(Records to process Opens)
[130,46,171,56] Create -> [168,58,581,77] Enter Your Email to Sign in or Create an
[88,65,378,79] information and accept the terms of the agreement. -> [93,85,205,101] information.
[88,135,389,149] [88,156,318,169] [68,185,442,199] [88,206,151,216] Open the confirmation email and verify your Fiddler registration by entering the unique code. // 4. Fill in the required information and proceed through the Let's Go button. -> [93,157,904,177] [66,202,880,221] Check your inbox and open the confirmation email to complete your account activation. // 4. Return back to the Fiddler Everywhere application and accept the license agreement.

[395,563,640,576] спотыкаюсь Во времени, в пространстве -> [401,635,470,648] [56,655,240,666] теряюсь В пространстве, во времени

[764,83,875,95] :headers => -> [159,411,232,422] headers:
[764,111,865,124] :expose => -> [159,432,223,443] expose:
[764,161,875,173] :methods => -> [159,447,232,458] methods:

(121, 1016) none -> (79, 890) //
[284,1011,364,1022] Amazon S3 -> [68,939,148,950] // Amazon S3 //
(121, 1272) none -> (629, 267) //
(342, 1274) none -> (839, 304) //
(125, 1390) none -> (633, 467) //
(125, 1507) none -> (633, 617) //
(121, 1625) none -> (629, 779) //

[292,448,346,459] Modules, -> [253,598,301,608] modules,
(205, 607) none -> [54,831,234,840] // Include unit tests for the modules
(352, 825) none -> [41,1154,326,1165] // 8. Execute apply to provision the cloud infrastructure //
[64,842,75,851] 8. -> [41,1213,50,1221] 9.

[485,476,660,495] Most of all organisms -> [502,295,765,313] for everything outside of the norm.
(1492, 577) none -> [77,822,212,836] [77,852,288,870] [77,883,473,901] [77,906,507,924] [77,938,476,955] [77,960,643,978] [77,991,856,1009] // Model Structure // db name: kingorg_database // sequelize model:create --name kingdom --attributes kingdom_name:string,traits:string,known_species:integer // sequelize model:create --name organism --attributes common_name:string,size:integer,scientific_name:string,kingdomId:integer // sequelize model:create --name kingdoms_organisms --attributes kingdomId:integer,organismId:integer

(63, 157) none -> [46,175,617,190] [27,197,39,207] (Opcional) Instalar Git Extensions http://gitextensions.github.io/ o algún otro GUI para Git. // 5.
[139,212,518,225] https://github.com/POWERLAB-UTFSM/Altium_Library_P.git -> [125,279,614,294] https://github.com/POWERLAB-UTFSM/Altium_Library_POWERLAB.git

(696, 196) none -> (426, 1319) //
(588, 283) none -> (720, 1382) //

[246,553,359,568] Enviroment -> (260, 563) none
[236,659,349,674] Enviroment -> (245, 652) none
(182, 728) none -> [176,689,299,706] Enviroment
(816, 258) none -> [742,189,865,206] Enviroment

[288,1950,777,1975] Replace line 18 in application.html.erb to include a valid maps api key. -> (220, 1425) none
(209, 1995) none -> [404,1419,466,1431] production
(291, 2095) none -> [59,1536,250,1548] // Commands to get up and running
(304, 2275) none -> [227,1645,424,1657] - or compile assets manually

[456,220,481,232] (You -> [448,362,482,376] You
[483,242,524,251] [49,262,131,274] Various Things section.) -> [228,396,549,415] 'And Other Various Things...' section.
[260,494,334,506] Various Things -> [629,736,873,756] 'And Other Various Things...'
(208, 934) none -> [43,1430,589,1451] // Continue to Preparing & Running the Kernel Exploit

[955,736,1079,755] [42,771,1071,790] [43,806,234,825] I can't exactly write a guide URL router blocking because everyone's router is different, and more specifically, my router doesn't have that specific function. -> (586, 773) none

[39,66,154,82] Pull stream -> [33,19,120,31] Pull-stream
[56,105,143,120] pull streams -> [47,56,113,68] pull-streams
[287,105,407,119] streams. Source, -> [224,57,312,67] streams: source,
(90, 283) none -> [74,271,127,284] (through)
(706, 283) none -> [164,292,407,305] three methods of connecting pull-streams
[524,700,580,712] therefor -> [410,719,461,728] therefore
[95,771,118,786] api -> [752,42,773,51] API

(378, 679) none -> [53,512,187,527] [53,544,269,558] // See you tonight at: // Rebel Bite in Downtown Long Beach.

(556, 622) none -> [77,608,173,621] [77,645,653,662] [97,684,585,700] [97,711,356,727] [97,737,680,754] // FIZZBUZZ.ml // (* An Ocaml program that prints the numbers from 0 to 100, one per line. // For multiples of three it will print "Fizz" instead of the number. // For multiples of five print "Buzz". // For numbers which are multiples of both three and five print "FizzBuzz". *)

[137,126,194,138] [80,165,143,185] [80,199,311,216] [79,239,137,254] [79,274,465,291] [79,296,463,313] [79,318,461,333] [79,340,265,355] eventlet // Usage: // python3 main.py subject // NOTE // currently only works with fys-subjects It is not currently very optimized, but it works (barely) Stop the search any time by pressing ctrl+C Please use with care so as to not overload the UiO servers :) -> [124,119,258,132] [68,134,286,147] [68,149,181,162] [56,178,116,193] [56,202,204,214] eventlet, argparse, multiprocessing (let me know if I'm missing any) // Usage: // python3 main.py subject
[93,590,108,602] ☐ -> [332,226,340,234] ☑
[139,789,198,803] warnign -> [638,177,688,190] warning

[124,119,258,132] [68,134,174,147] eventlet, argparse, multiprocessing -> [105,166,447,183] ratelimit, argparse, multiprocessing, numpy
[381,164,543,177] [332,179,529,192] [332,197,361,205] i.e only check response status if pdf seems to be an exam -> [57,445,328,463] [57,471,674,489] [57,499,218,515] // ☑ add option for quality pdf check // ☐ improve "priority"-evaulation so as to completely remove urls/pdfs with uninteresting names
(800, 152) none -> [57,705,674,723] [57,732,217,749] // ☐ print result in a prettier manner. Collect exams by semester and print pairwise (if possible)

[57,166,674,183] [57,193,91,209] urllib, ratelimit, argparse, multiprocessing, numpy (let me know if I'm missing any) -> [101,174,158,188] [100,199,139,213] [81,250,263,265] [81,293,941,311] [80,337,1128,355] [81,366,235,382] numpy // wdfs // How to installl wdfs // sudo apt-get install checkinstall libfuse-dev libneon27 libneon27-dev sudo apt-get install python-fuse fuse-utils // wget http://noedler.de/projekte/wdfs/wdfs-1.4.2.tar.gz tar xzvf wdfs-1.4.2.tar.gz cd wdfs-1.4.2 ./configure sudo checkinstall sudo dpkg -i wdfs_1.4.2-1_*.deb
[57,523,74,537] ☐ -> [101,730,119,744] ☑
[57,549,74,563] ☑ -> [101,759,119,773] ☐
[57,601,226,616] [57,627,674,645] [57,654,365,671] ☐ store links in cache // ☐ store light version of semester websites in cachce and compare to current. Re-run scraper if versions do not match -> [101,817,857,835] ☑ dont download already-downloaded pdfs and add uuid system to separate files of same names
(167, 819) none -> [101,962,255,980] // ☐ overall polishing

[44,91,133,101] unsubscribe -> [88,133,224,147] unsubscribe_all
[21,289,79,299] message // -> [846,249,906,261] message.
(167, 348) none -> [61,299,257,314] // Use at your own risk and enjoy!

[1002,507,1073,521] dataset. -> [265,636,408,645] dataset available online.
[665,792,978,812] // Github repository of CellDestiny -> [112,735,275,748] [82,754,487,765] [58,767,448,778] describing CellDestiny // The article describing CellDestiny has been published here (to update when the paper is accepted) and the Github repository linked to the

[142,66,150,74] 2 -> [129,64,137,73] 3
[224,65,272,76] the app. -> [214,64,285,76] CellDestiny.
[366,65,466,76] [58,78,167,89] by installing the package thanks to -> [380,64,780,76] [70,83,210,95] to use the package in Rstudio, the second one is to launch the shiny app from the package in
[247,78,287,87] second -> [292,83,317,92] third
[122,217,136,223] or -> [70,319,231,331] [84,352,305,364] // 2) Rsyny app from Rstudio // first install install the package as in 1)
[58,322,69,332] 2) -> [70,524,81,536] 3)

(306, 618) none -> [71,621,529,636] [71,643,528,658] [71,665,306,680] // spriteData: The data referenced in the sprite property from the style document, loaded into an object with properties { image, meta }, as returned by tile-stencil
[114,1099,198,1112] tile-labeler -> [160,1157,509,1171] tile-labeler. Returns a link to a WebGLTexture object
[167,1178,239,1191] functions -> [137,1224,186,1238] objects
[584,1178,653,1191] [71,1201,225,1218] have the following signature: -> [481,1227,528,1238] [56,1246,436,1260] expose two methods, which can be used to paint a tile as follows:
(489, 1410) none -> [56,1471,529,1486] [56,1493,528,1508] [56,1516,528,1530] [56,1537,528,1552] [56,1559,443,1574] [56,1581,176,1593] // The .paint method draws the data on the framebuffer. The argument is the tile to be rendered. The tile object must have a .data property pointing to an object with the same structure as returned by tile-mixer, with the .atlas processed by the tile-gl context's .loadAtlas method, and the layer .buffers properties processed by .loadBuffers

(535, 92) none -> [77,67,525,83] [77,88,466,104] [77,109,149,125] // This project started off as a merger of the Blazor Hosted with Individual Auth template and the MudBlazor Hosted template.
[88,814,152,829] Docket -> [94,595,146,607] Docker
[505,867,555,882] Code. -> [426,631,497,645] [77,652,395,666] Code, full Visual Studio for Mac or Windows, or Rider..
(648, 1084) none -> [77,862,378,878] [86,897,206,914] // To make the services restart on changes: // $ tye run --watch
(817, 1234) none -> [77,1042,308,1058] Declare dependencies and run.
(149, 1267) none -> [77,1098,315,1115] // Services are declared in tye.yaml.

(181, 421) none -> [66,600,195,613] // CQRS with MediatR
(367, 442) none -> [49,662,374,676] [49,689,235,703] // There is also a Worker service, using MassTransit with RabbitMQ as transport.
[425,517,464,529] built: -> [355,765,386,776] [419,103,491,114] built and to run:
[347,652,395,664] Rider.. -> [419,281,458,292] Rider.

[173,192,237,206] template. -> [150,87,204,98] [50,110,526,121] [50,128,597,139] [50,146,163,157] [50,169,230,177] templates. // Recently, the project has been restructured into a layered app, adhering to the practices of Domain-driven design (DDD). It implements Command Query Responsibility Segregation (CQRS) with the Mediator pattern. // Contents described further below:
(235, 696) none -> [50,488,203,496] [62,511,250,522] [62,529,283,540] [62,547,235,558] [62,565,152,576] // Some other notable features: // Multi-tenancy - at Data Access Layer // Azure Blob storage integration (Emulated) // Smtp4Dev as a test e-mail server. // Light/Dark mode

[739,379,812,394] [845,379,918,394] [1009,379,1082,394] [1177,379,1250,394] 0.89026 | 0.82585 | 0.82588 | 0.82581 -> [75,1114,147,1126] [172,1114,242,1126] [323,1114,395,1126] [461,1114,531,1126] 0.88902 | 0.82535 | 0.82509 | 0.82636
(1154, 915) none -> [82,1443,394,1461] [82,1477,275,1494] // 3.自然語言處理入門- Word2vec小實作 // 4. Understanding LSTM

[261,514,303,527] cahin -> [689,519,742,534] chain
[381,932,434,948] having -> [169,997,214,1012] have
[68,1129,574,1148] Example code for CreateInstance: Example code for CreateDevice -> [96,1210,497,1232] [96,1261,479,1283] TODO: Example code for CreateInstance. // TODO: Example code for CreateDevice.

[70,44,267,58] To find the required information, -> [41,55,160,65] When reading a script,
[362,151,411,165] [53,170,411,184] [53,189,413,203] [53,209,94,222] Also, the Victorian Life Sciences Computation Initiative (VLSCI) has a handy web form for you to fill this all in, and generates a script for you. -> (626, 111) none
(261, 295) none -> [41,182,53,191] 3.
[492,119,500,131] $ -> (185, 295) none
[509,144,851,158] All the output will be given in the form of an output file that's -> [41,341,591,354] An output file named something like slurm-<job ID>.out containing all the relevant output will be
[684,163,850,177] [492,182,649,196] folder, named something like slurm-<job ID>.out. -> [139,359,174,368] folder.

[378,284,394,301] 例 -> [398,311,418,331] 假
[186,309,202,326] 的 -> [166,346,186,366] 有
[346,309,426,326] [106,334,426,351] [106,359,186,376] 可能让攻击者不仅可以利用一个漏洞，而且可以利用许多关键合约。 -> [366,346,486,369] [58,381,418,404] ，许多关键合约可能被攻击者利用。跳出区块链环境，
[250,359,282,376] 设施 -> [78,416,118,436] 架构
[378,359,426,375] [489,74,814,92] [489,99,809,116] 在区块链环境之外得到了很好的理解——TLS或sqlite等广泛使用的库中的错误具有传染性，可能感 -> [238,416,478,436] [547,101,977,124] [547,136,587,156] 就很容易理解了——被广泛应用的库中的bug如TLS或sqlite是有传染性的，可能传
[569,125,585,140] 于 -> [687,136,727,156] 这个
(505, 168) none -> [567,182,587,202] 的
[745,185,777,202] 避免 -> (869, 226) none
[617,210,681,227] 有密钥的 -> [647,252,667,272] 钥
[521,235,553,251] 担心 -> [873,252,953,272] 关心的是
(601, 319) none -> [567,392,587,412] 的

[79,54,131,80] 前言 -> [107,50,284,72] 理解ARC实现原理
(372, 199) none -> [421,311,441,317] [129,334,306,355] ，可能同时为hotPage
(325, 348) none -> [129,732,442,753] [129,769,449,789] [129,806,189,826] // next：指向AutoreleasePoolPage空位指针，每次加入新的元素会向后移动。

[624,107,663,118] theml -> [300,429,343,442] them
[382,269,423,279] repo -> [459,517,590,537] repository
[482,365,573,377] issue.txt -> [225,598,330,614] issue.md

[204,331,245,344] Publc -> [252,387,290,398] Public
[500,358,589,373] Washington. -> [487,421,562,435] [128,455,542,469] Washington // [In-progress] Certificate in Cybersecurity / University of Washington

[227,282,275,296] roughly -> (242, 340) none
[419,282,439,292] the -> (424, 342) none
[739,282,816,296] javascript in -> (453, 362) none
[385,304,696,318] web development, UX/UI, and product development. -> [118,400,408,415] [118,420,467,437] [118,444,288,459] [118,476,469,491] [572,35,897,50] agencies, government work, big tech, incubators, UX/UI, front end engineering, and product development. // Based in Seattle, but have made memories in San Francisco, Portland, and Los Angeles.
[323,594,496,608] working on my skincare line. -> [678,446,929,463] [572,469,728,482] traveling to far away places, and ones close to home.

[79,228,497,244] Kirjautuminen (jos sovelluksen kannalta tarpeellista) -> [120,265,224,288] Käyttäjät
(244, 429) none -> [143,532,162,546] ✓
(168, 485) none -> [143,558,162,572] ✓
(Records to process Closes)
Emit an exact copy of the lines spanning the start of the records to the line containing "(205, 607) none", inclusive, and no other output.

[130,46,171,56] Create -> [168,58,581,77] Enter Your Email to Sign in or Create an
[88,65,378,79] information and accept the terms of the agreement. -> [93,85,205,101] information.
[88,135,389,149] [88,156,318,169] [68,185,442,199] [88,206,151,216] Open the confirmation email and verify your Fiddler registration by entering the unique code. // 4. Fill in the required information and proceed through the Let's Go button. -> [93,157,904,177] [66,202,880,221] Check your inbox and open the confirmation email to complete your account activation. // 4. Return back to the Fiddler Everywhere application and accept the license agreement.

[395,563,640,576] спотыкаюсь Во времени, в пространстве -> [401,635,470,648] [56,655,240,666] теряюсь В пространстве, во времени

[764,83,875,95] :headers => -> [159,411,232,422] headers:
[764,111,865,124] :expose => -> [159,432,223,443] expose:
[764,161,875,173] :methods => -> [159,447,232,458] methods:

(121, 1016) none -> (79, 890) //
[284,1011,364,1022] Amazon S3 -> [68,939,148,950] // Amazon S3 //
(121, 1272) none -> (629, 267) //
(342, 1274) none -> (839, 304) //
(125, 1390) none -> (633, 467) //
(125, 1507) none -> (633, 617) //
(121, 1625) none -> (629, 779) //

[292,448,346,459] Modules, -> [253,598,301,608] modules,
(205, 607) none -> [54,831,234,840] // Include unit tests for the modules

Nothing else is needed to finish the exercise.